Of course, the architecture can be changed in a way to make it more perplexing and I have already some ideas how to do that, But I prefer not to reveal them.

How good is this idea?

Having experienced the succession of all those ups and downs of designing a Turing machine for such simple arithmetic operations, throw it into a question that how good is this idea? is it suppose to be this tedious? to find out the answer, let’s look that how increments are done in practice.

In fact, In the ALU world, we have something more capable and surprisingly simpler than increment unit implemented in Turing machines, called Adders!
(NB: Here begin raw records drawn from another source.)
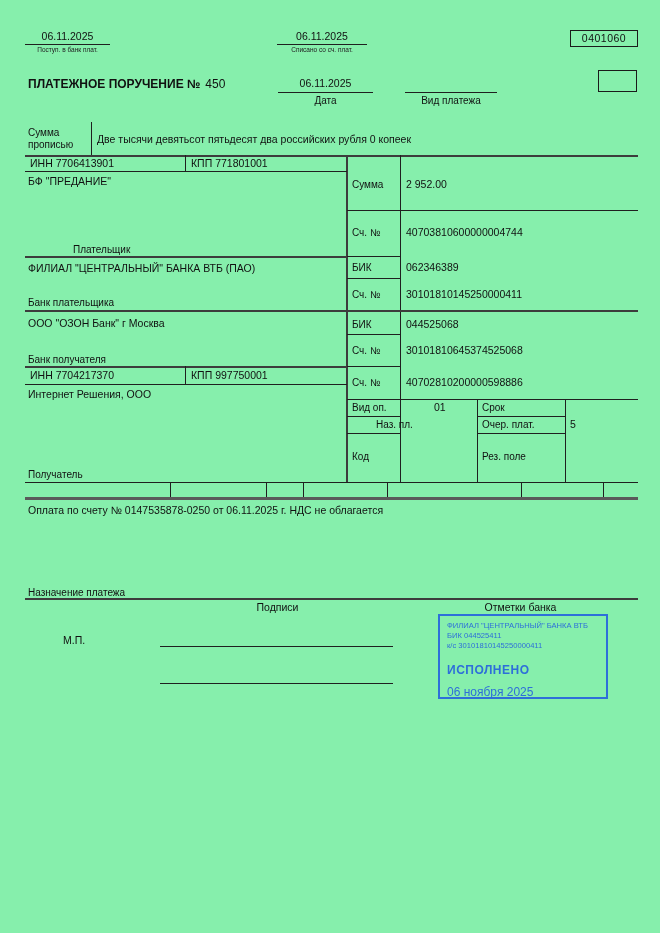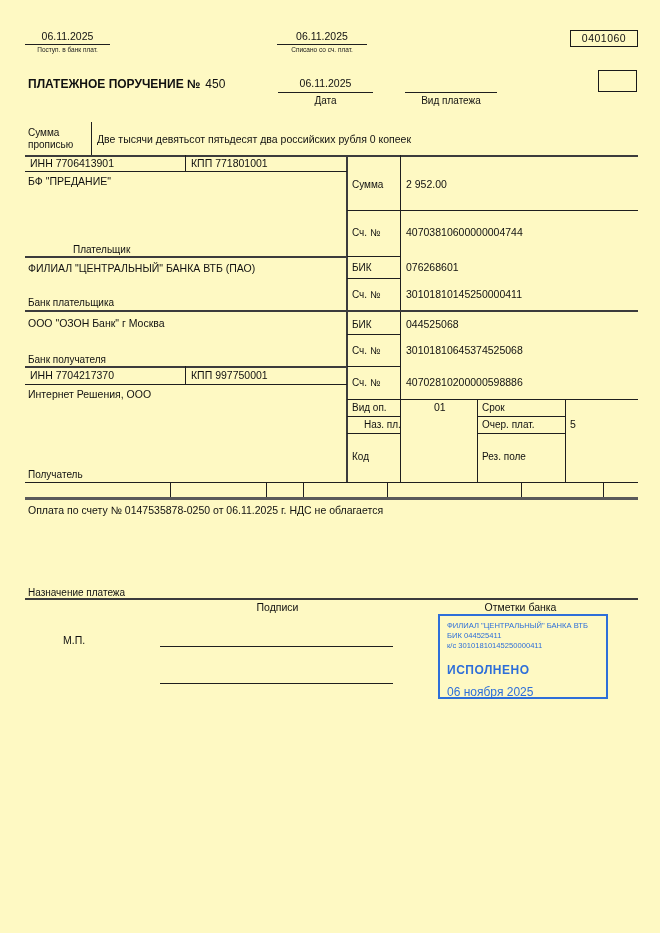--- a/index.html
+++ b/index.html
@@ -4,7 +4,7 @@
 <style>
   html,body{margin:0;padding:0;background:#fff;}
   .page{
-    position:relative;width:660px;height:933px;background:#fef9c3;
+    position:relative;width:660px;height:933px;background:#86efac;
     font-family:"Liberation Sans", sans-serif;color:#111;overflow:hidden;
   }
   .t{position:absolute;white-space:nowrap;font-size:10.5px;line-height:1.1;color:#111;}

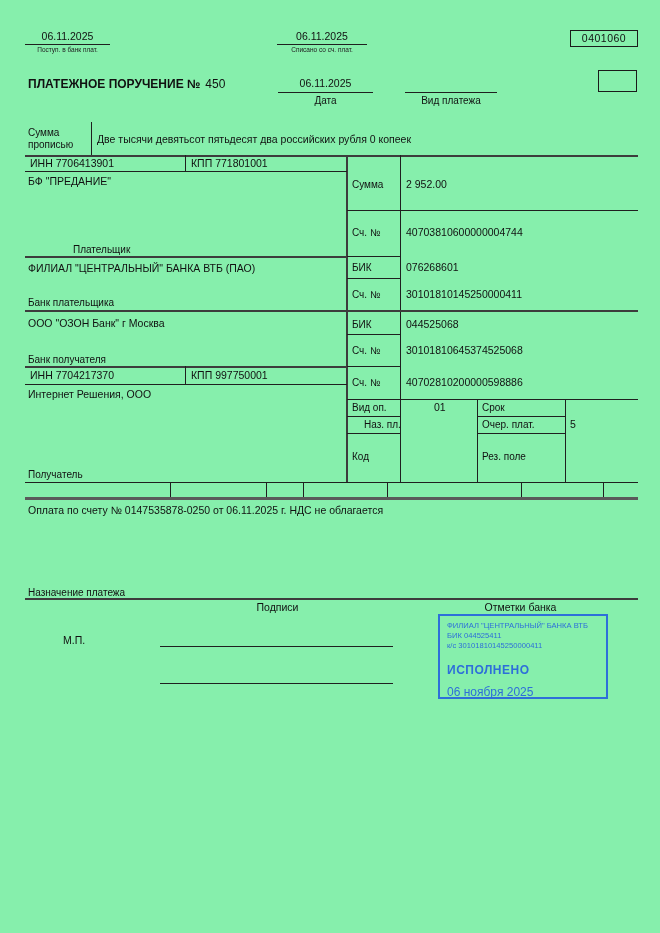--- a/index.html
+++ b/index.html
@@ -78,7 +78,7 @@
 
   <div class="hl" style="left:347px;top:256px;width:54px;"></div>
   <div class="t lbl" style="left:352px;top:262px;">БИК</div>
-  <div class="t num" style="left:406px;top:262px;">076268601</div>
+  <div class="t num" style="left:406px;top:262px;">062346389</div>
   <div class="hl" style="left:347px;top:278px;width:54px;"></div>
   <div class="t lbl" style="left:352px;top:289px;">Сч. №</div>
   <div class="t num" style="left:406px;top:289px;">30101810145250000411</div>

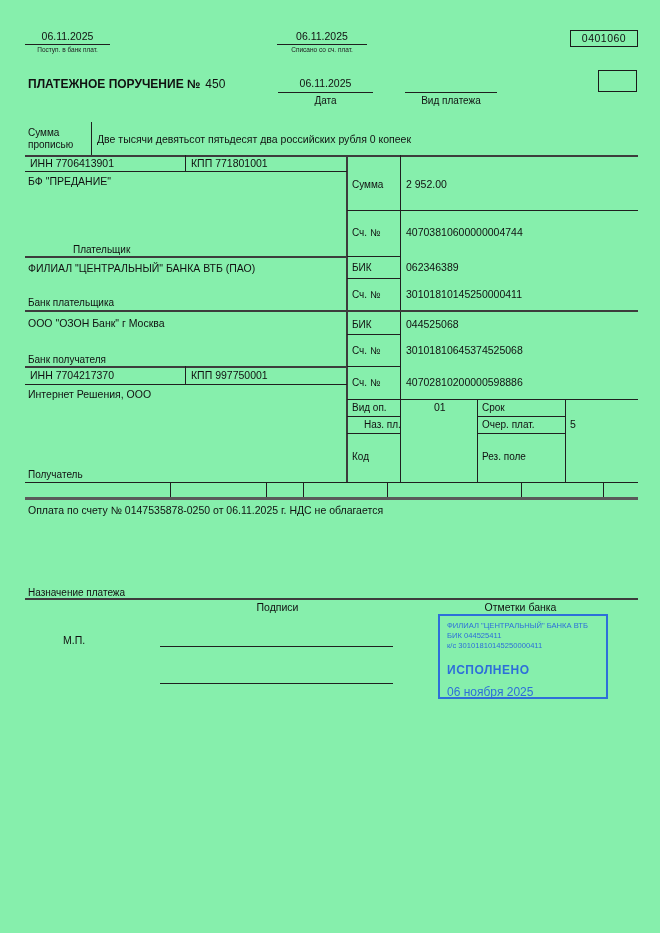--- a/index.html
+++ b/index.html
@@ -113,7 +113,7 @@
   <div class="t lbl" style="left:482px;top:402px;">Срок</div>
   <div class="hl" style="left:347px;top:416px;width:54px;"></div>
   <div class="hl" style="left:477px;top:416px;width:88px;"></div>
-  <div class="t lbl" style="left:352px;top:419px;padding-left:12px;">Наз. пл.</div>
+  <div class="t lbl" style="left:364px;top:419px;padding-left:12px;">Наз. пл.</div>
   <div class="t lbl" style="left:482px;top:419px;">Очер. плат.</div>
   <div class="t num" style="left:570px;top:419px;">5</div>
   <div class="hl" style="left:347px;top:433px;width:54px;"></div>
Adders can be built by combining a half-adder with full-adders. I don’t want to dig into digital circuit design details as it is another subject, but we all know that almost all of these circuits are modeled using Finite-State Automata FSA (more precisely, Mealy and Moore Machines, which are considered a kind of FSA). Knowing that such a power can be built on such a simple logical basis, why should we implement arithmetics using Turing machines? It’s like creating a parser just to count the number of “a”s in a string while a simple iteration over it will do the job.

Even if somebody wants to design a rigid obfuscation method, The idea of One Instruction Set Computers is easier and more sensible to implement. A usage sample of this method can be found here.

Final words

Seeing that how easy is to implement arithmetics using FSA and digital circuit knowledge and how hard is to implement them on Turing machines, one might ask “So what’s the point of studying Turing machines? What might come out of knowing that MOV is Turing complete?”

On the other hand, someone might ask more fundamental questions like “How powerful are our computers? a real machine can only have a finite number of configurations, this real machine is really nothing but a linear bounded automaton. So why do we study Turing machines at all?”

These are often questions among people with no computer science background who often confuse the fact that Turing machines (generally, automata theories) are not intended to model computers, but rather they are intended to model computation itself. This is why in most cases, computation theories do not go down well with practical issues. Not all theories are meant for daily uses. By theory, we know that The untyped lambda calculus is Turing-complete. Does that mean we should create a C compiler which compiles any imaginable program on the earth into a lambda equivalent program and create an obfuscator out of it?